▶ **TASK TO COMPLETE**: Each record, word for word and stripped of pictures, is what the answer should contain.
Start of EXTRACTED ENTRIES
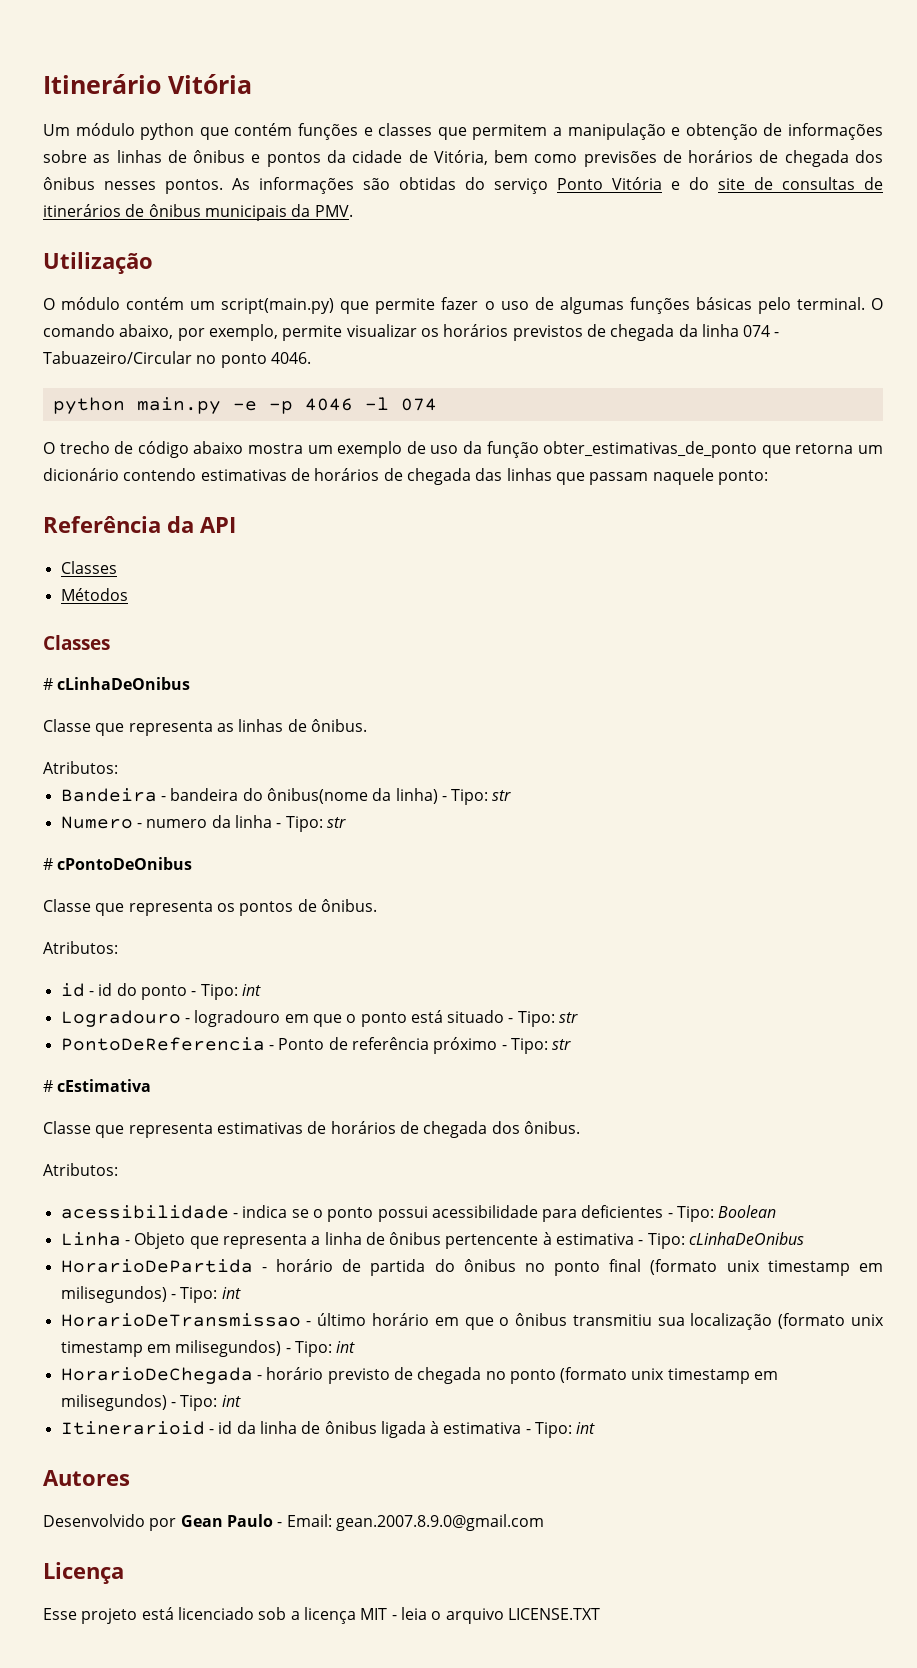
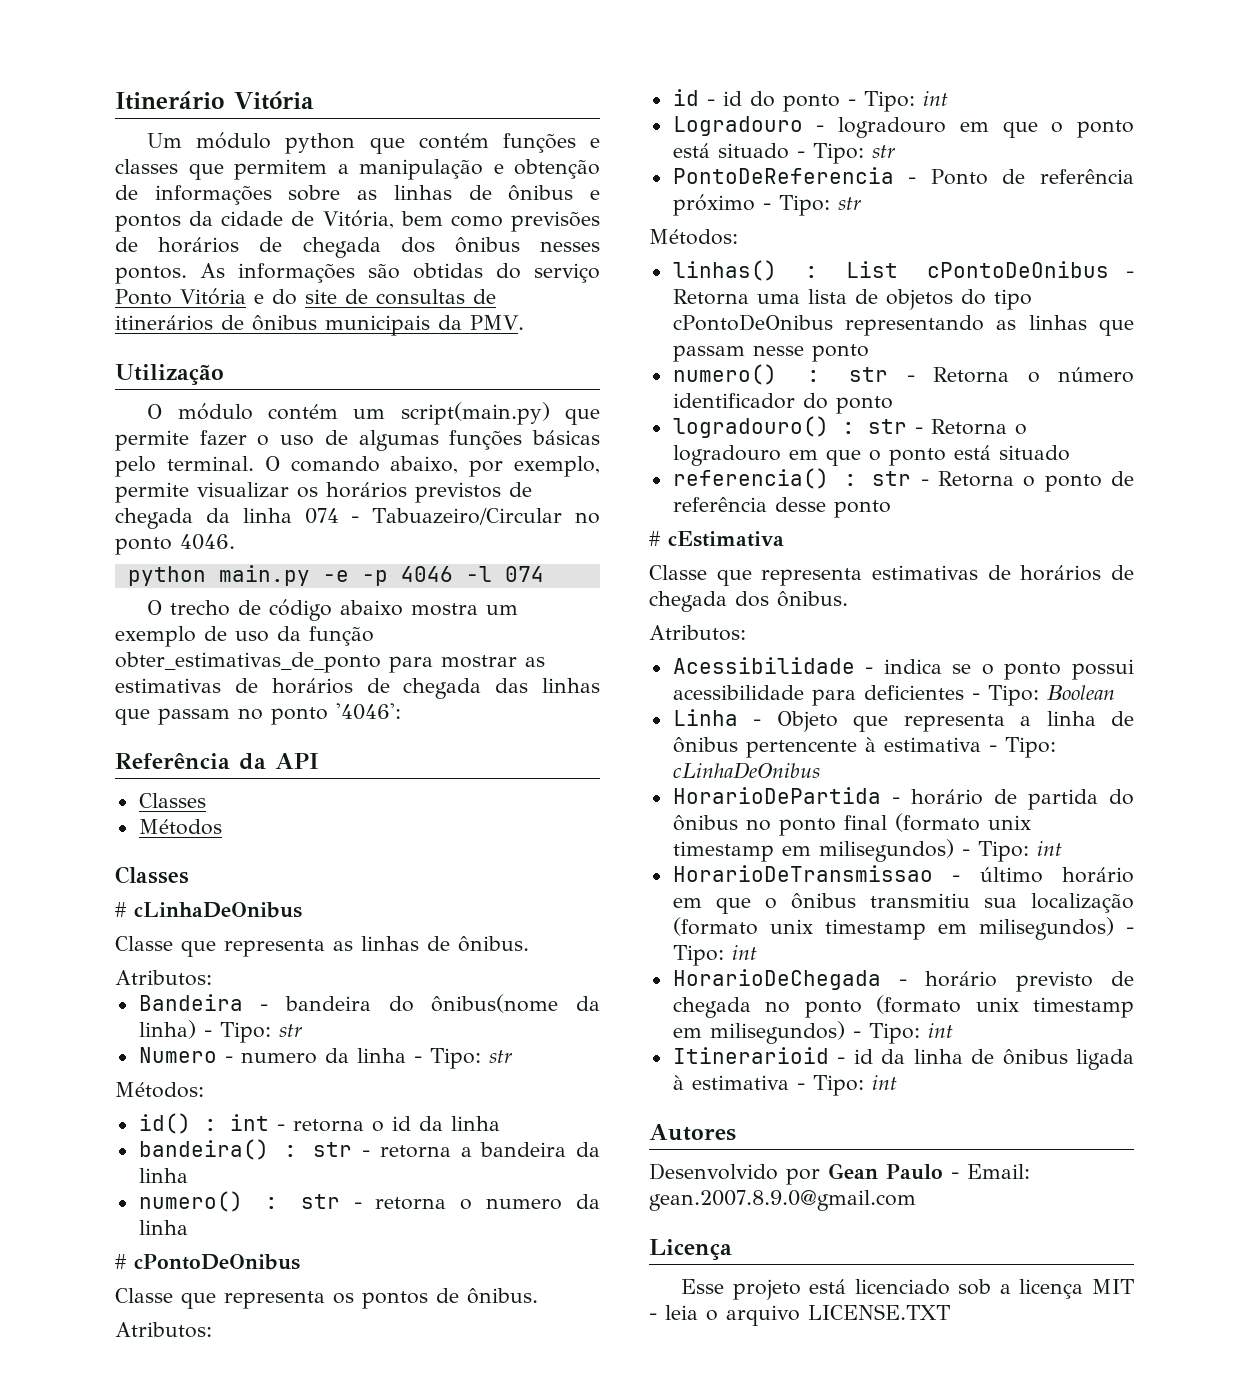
[761,443,884,458] [43,468,197,481] que retorna um dicionário contendo -> [389,655,545,673] para mostrar as
[652,468,768,485] naquele ponto: -> [238,703,401,725] no ponto '4046':
(346, 822) none -> [115,1082,204,1098] [138,1113,500,1134] [138,1139,600,1160] [138,1168,188,1183] [138,1191,600,1212] [138,1220,188,1235] // Métodos: // id() : int - retorna o id da linha // bandeira() : str - retorna a bandeira da linha // numero() : str - retorna o numero da linha
(572, 1044) none -> [649,229,738,245] [672,260,1134,281] [672,289,1032,310] [672,314,1134,336] [672,344,869,362] [672,364,1134,385] [672,393,893,414] [672,416,1027,438] [672,445,1070,466] [672,468,1134,492] [672,497,891,518] // Métodos: // linhas() : List cPontoDeOnibus - Retorna uma lista de objetos do tipo cPontoDeOnibus representando as linhas que passam nesse ponto // numero() : str - Retorna o número identificador do ponto // logradouro() : str - Retorna o logradouro em que o ponto está situado // referencia() : str - Retorna o ponto de referência desse ponto
[60,1205,229,1219] acessibilidade -> [672,657,855,674] Acessibilidade

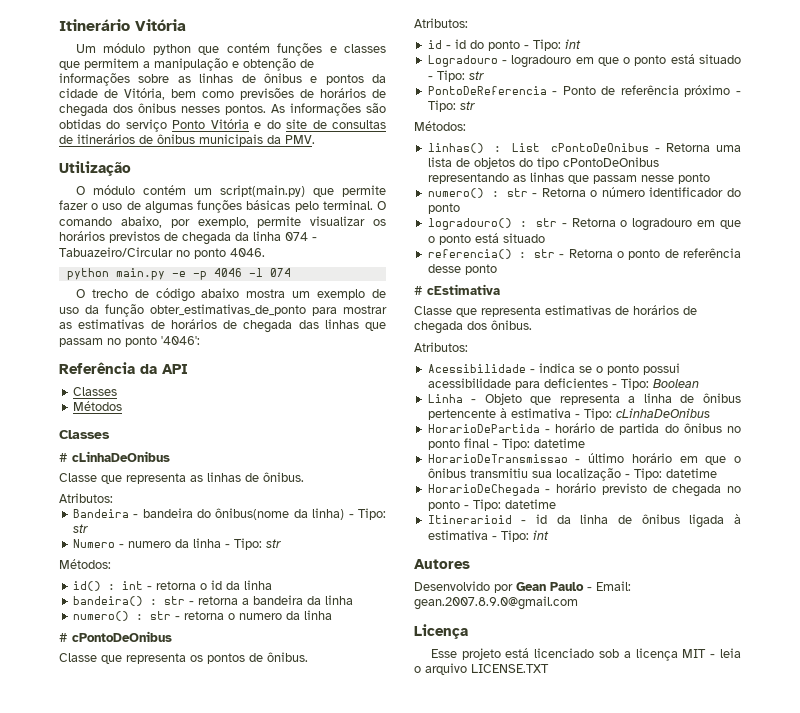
[894,813,1031,832] [672,839,1062,862] (formato unix timestamp em milisegundos) - Tipo: int -> [492,438,585,450] - Tipo: datetime
[672,917,1134,940] [672,945,757,966] (formato unix timestamp em milisegundos) - Tipo: int -> [624,468,717,480] - Tipo: datetime
[876,995,1134,1018] [672,1021,953,1044] (formato unix timestamp em milisegundos) - Tipo: int -> [463,499,556,511] - Tipo: datetime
End of EXTRACTED ENTRIES
▶ **RESPONSE BOX**:
[761,443,884,458] [43,468,197,481] que retorna um dicionário contendo -> [389,655,545,673] para mostrar as
[652,468,768,485] naquele ponto: -> [238,703,401,725] no ponto '4046':
(346, 822) none -> [115,1082,204,1098] [138,1113,500,1134] [138,1139,600,1160] [138,1168,188,1183] [138,1191,600,1212] [138,1220,188,1235] // Métodos: // id() : int - retorna o id da linha // bandeira() : str - retorna a bandeira da linha // numero() : str - retorna o numero da linha
(572, 1044) none -> [649,229,738,245] [672,260,1134,281] [672,289,1032,310] [672,314,1134,336] [672,344,869,362] [672,364,1134,385] [672,393,893,414] [672,416,1027,438] [672,445,1070,466] [672,468,1134,492] [672,497,891,518] // Métodos: // linhas() : List cPontoDeOnibus - Retorna uma lista de objetos do tipo cPontoDeOnibus representando as linhas que passam nesse ponto // numero() : str - Retorna o número identificador do ponto // logradouro() : str - Retorna o logradouro em que o ponto está situado // referencia() : str - Retorna o ponto de referência desse ponto
[60,1205,229,1219] acessibilidade -> [672,657,855,674] Acessibilidade

[894,813,1031,832] [672,839,1062,862] (formato unix timestamp em milisegundos) - Tipo: int -> [492,438,585,450] - Tipo: datetime
[672,917,1134,940] [672,945,757,966] (formato unix timestamp em milisegundos) - Tipo: int -> [624,468,717,480] - Tipo: datetime
[876,995,1134,1018] [672,1021,953,1044] (formato unix timestamp em milisegundos) - Tipo: int -> [463,499,556,511] - Tipo: datetime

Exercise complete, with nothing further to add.